* PROBLEM *
Copy out each line of the material in which the word "teach" appears.

▼

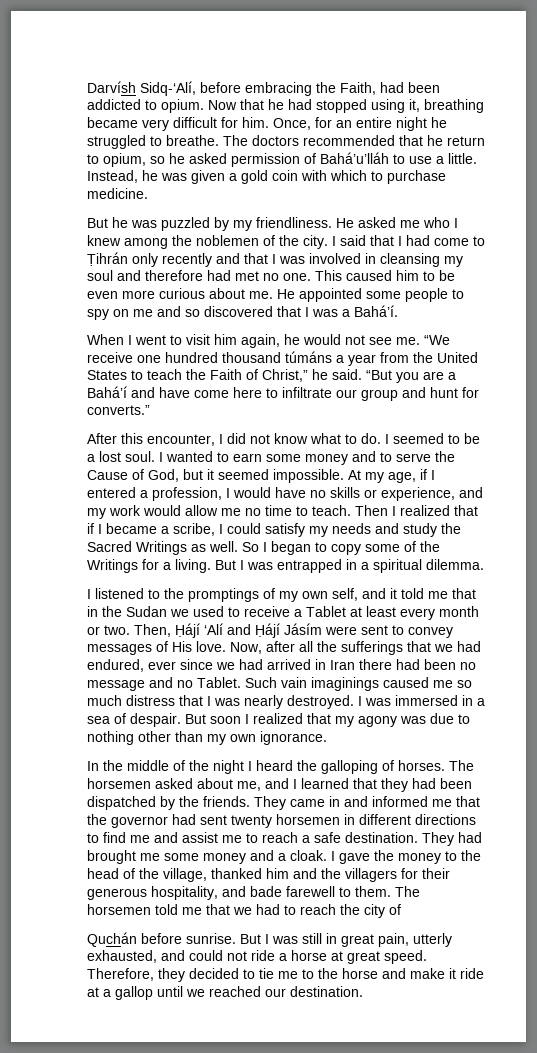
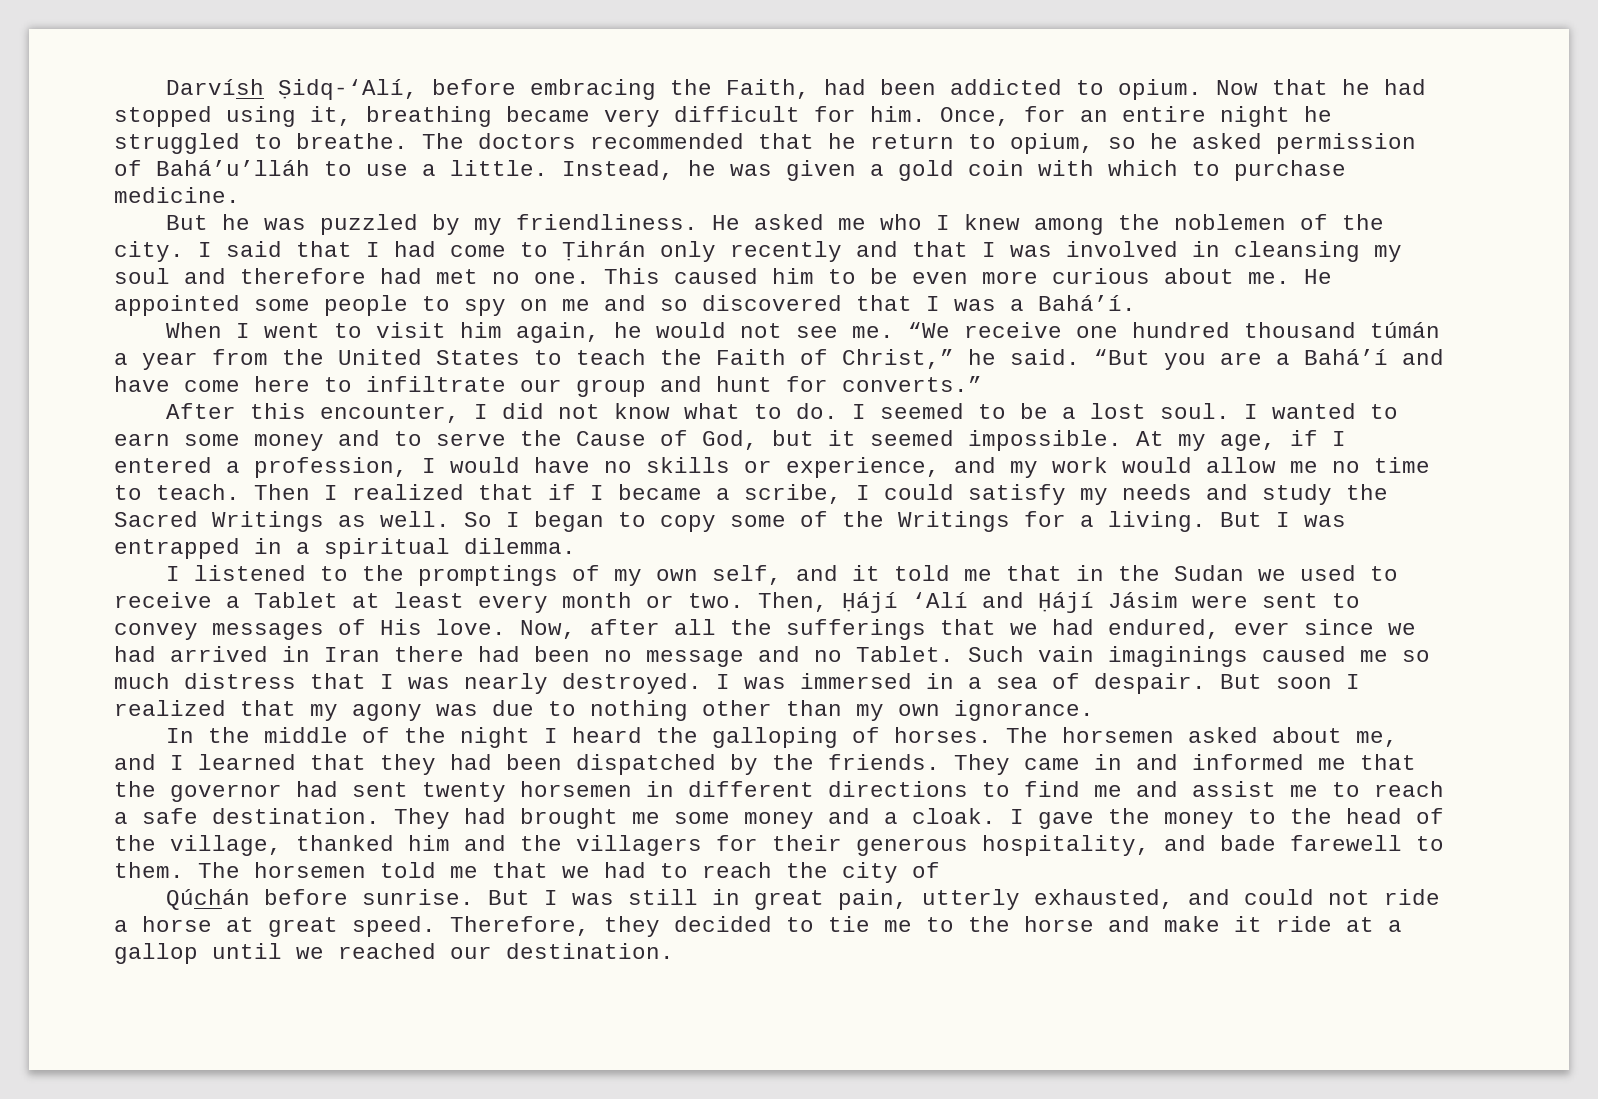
- Darvísh Sidq-‘Alí, before embracing the Faith, had been addicted to opium.
+ Darvísh Ṣidq-‘Alí, before embracing the Faith, had been addicted to opium.
- “We receive one hundred thousand túmáns a year from the United States to teach the Faith of Christ,” he said.
+ “We receive one hundred thousand túmán a year from the United States to teach the Faith of Christ,” he said.
- Then, Ḥájí ‘Alí and Ḥájí Jásím were sent to convey messages of His love.
+ Then, Ḥájí ‘Alí and Ḥájí Jásim were sent to convey messages of His love.
- Quchán before sunrise.
+ Qúchán before sunrise.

▲

* WRITTEN SOLUTION *
- “We receive one hundred thousand túmáns a year from the United States to teach the Faith of Christ,” he said.
+ “We receive one hundred thousand túmán a year from the United States to teach the Faith of Christ,” he said.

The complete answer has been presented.